Imagine suddenly losing your health care coverage over some undelivered paperwork.
Recent reports suggest this is happening to thousands of Texas’ poorest children, jeopardizing their ability to get basic medical care and yanking away a ladder proven to help families climb out of poverty.
About 50,000 Texas kids a year are dropped from Medicaid after computer-generated spot checks suggest the family no longer meets income or other eligibility requirements, the San Antonio Express-News reported. In more than 90 percent of those cases, however, the kids lost Medicaid coverage simply because their family failed to respond in time to the state’s demands for income documentation or other paperwork.

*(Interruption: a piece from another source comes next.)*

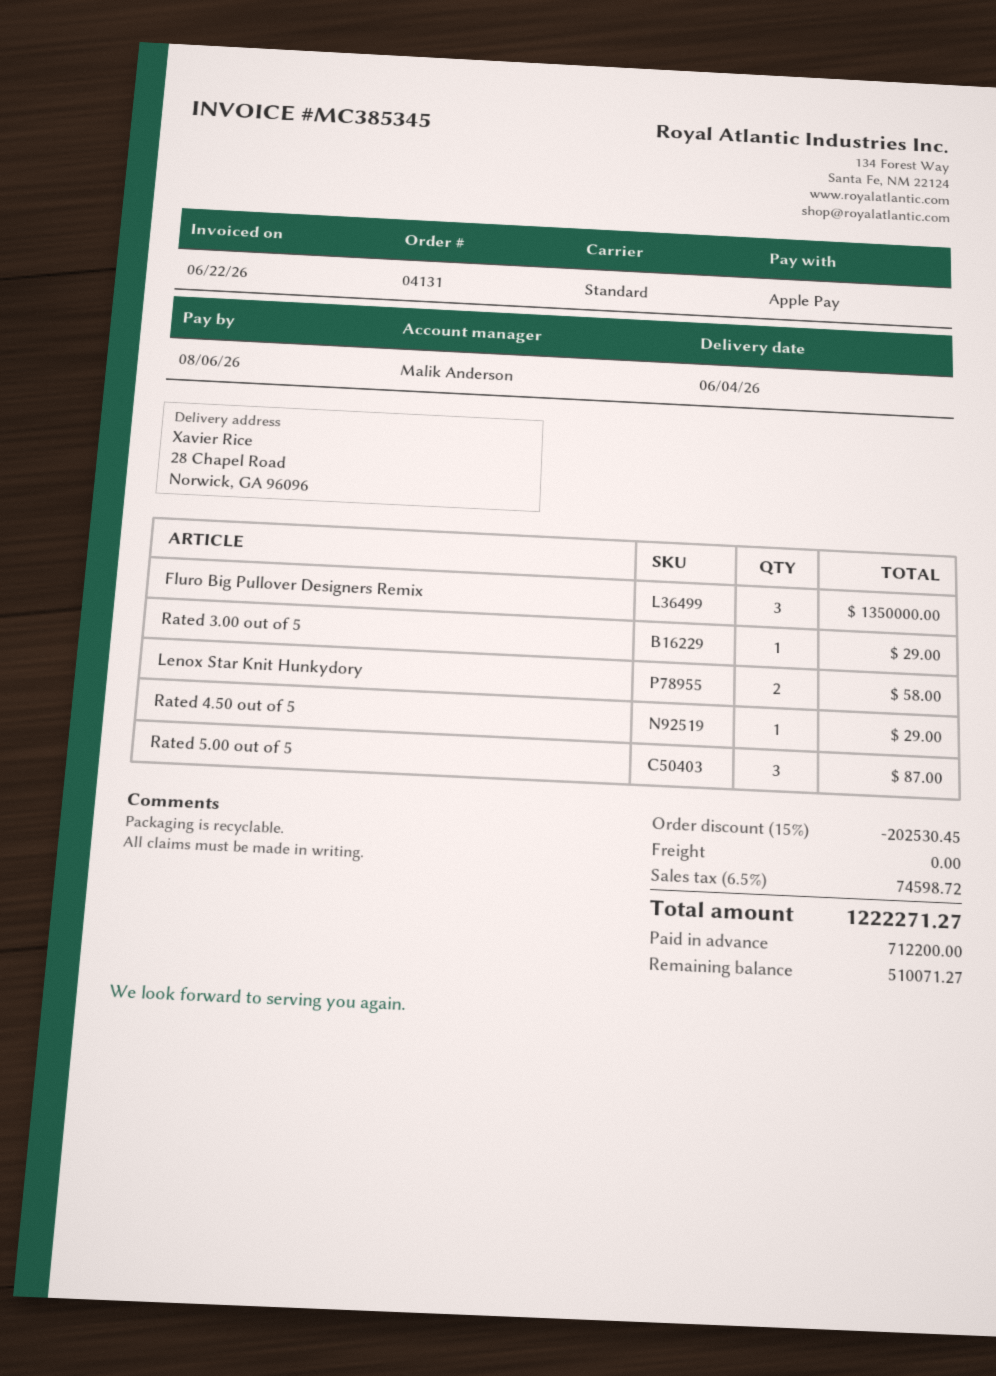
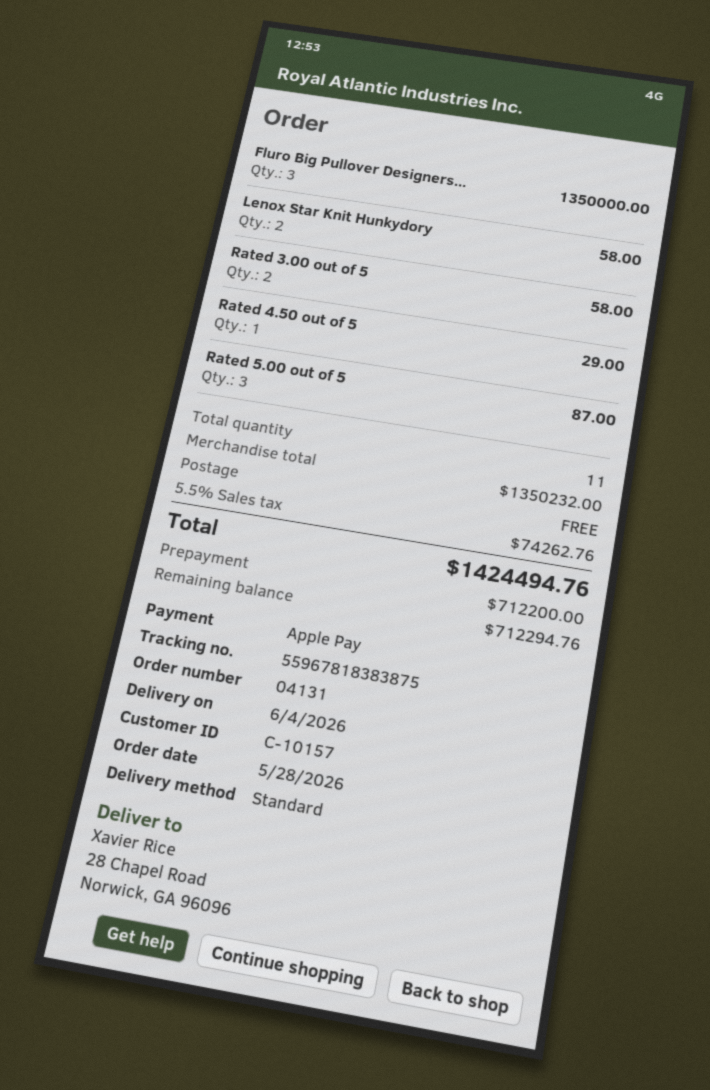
Rated 3.00 out of 5: 1 for 29.00 -> 2 for 58.00
discount: 15% = 202530.45 -> none
tax: 6.5% = 74598.72 -> 5.5% = 74262.76
total: 1222271.27 -> 1424494.76
balance: 510071.27 -> 712294.76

The fact that a third of those kids re-enroll within a year suggests many of the affected families still qualify for coverage but are getting dropped over paperwork blunders, such as the state’s spot check letter going to an old address or arriving without enough time for families to respond before the deadline.
We recognize the need for Texas officials to ensure only qualified families are drawing from the limited pot of Medicaid dollars. The state rightly checks everyone’s eligibility during the annual enrollment process. By adding in surprise spot checks that can hit families a couple of times a year, however, the state ends up dropping too many eligible kids from Medicaid — compounding the problems Texas already faces with the highest rate of uninsured kids in the country.